Charlie’s Journey: Minimizing Flight Moves and Energy Consumption

Charlie wants to find his friend Feina. He lives in a region modeled as an \(n \times m\) grid. The grid cells are indexed from \((1,1)\) at the top‐left corner to \((n,m)\) at the bottom‐right corner. Each cell \((i,j)\) has an integer elevation \(h_{i,j}\).

Charlie starts at his home cell \((x_0,y_0)\) and wishes to perform a Hamiltonian cycle on the grid: visit every cell exactly once and return to his starting cell. He has two types of moves:

  1. Jump: He can move to one of the four adjacent cells (up, down, left, right) provided that the elevation of the target cell is strictly lower than his current cell.
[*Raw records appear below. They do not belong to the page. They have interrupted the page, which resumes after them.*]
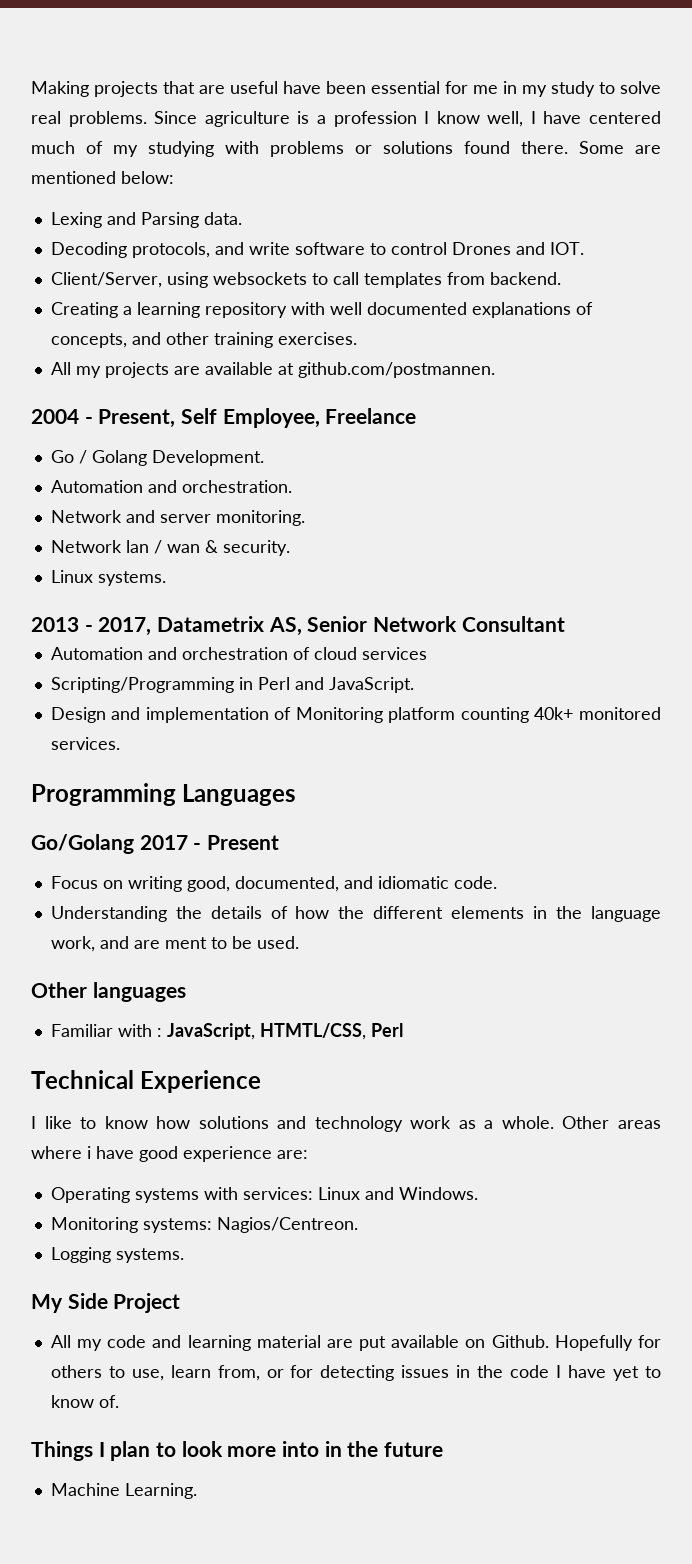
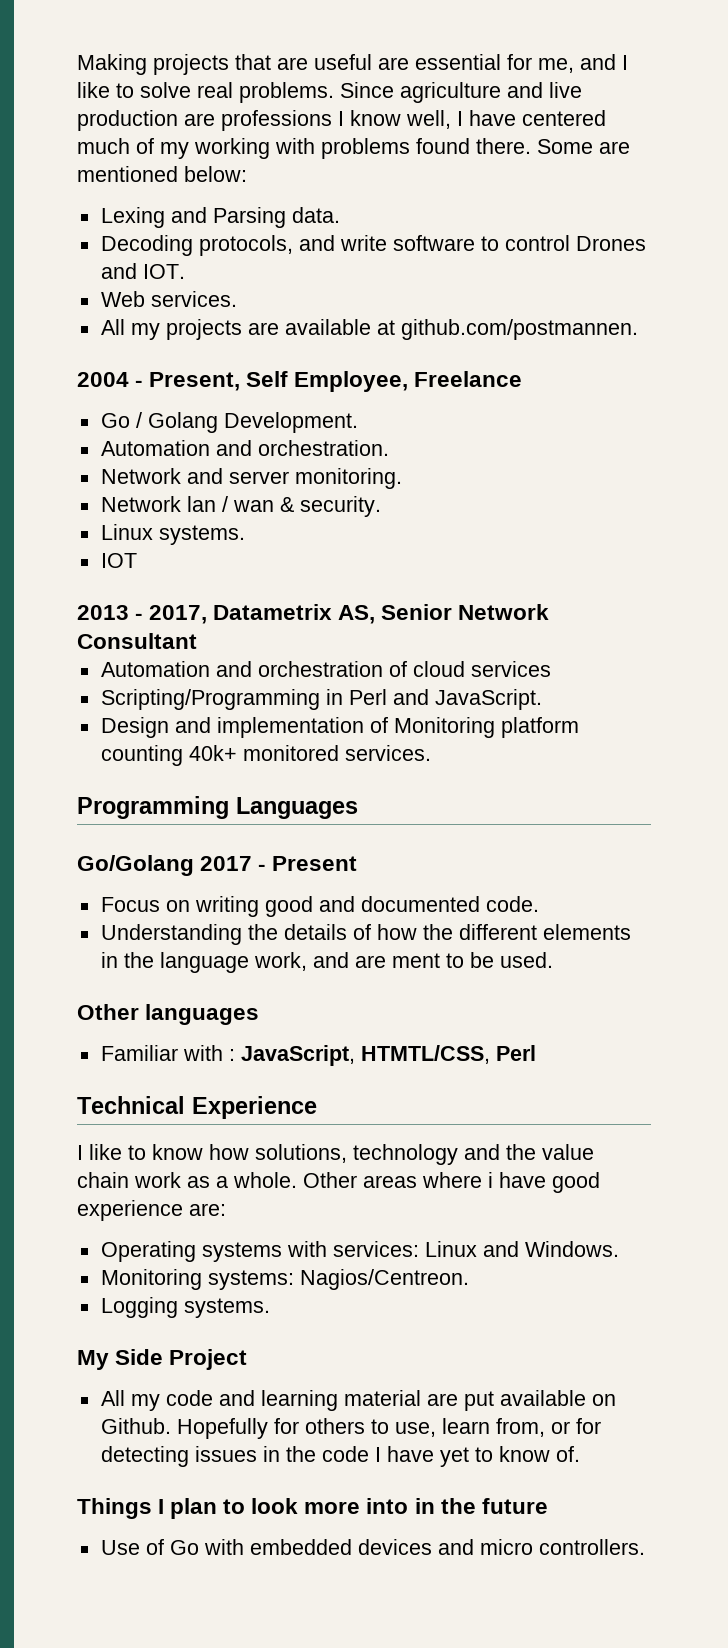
[283,81,595,97] have been essential for me in my study -> [378,54,628,73] [77,82,110,98] are essential for me, and I like
[297,111,417,127] is a profession -> [507,82,582,98] [77,110,332,131] and live production are professions
[148,141,214,157] studying -> [194,138,270,159] working
[355,141,453,154] or solutions -> (410, 148) none
[50,272,561,288] [50,302,593,318] [50,332,357,348] Client/Server, using websockets to call templates from backend. // Creating a learning repository with well documented explanations of concepts, and other training exercises. -> [100,291,237,307] Web services.
(166, 578) none -> [100,553,137,568] // IOT
[186,876,449,892] good, documented, and idiomatic -> [264,896,480,917] good and documented
[198,1116,403,1132] solutions and technology -> [255,1144,594,1165] [77,1172,129,1188] solutions, technology and the value chain
[50,1483,197,1499] Machine Learning. -> [100,1539,645,1555] Use of Go with embedded devices and micro controllers.

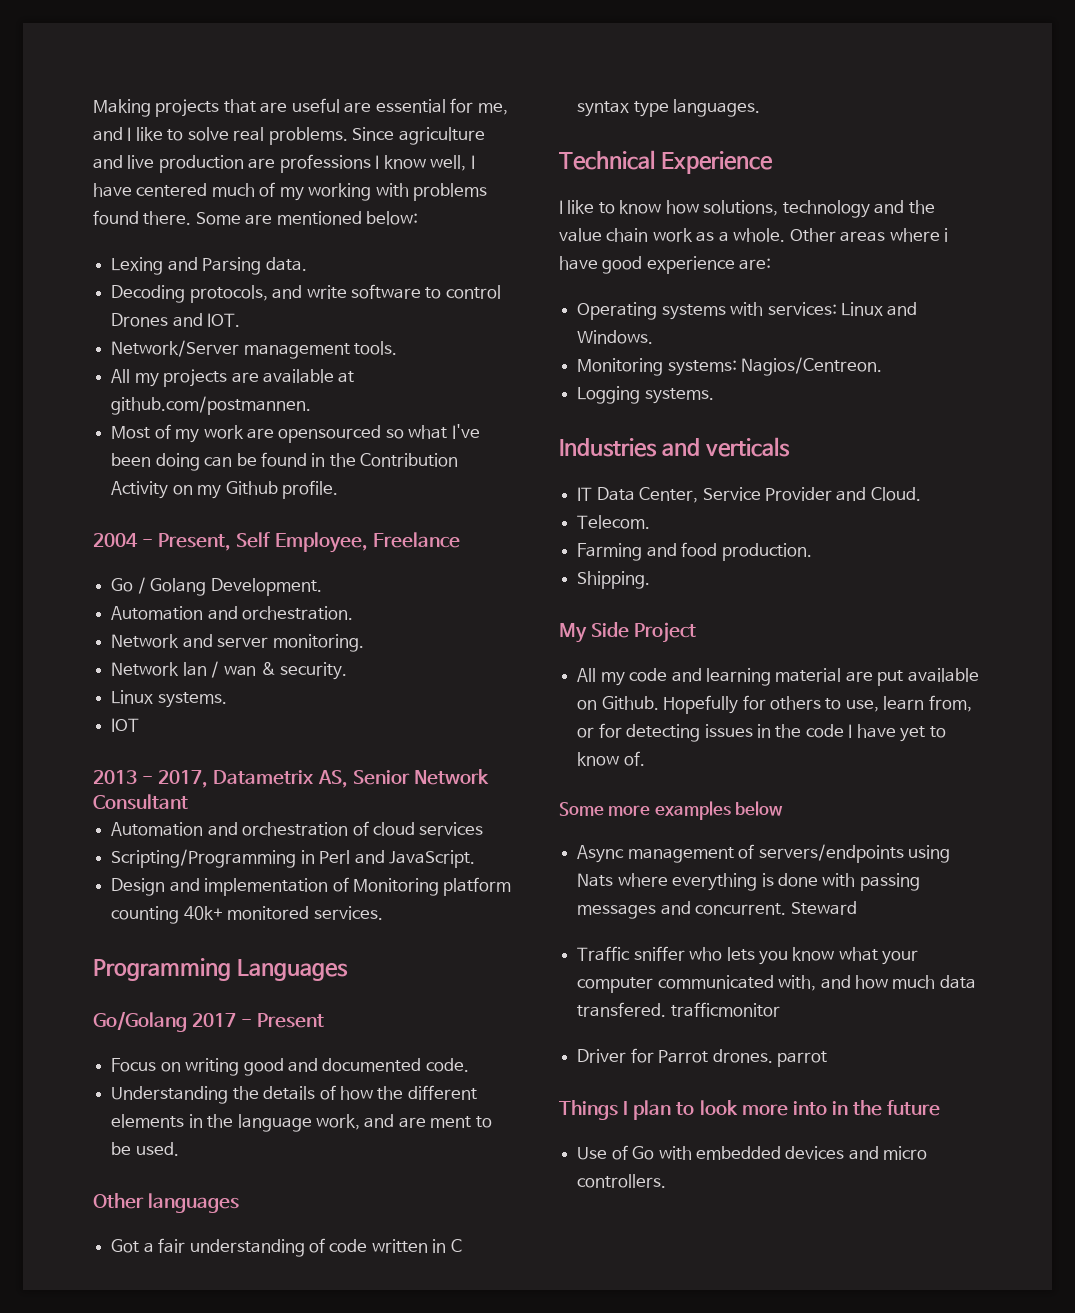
[100,291,237,307] Web services. -> [111,340,398,359] Network/Server management tools.
(638, 329) none -> [111,424,480,443] [111,452,459,471] [111,480,338,499] // Most of my work are opensourced so what I've been doing can be found in the Contribution Activity on my Github profile.
[100,1045,536,1066] Familiar with : JavaScript, HTMTL/CSS, Perl -> [111,1238,462,1257] [577,99,761,117] Got a fair understanding of code written in C syntax type languages.
(270, 1308) none -> [559,437,790,457] [577,487,921,503] [577,515,651,529] [577,542,812,561] [577,571,651,589] // Industries and verticals // IT Data Center, Service Provider and Cloud. // Telecom. // Farming and food production. // Shipping.
(580, 1454) none -> [559,801,784,820] [577,844,950,863] [577,873,920,891] [577,901,857,919] [577,946,919,965] [577,975,976,993] [577,1002,780,1017] [577,1048,827,1067] // Some more examples below // Async management of servers/endpoints using Nats where everything is done with passing messages and concurrent. Steward // Traffic sniffer who lets you know what your computer communicated with, and how much data transfered. trafficmonitor // Driver for Parrot drones. parrot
This move costs no energy and does not count as a flight.
  2. Flight: He can fly to any cell in the grid. This move consumes \(h_{dest} - h_{src}\) units of energy (which can be negative) and counts as one flight.

His primary objective is to minimize the number of flights used. Under that constraint, he wants to minimize the total energy consumption.

Your task is to compute the lexicographically minimal pair \((F, E)\), where \(F\) is the minimum number of flights required and \(E\) is the corresponding minimum total energy consumption, for Charlie to complete his journey.

Note: A jump move is only available if the target cell is adjacent (up, down, left or right) and its elevation is strictly less than the current cell. Otherwise, Charlie has to use a flight move.

inputFormat

The first line contains two integers \(n\) and \(m\) \((1 \leq n, m \leq 4)\) representing the dimensions of the grid. (Note: Since the problem is NP-hard in general, we keep the grid small.)

The next \(n\) lines each contain \(m\) integers, representing the elevation values \(h_{i,j}\) for the grid cells.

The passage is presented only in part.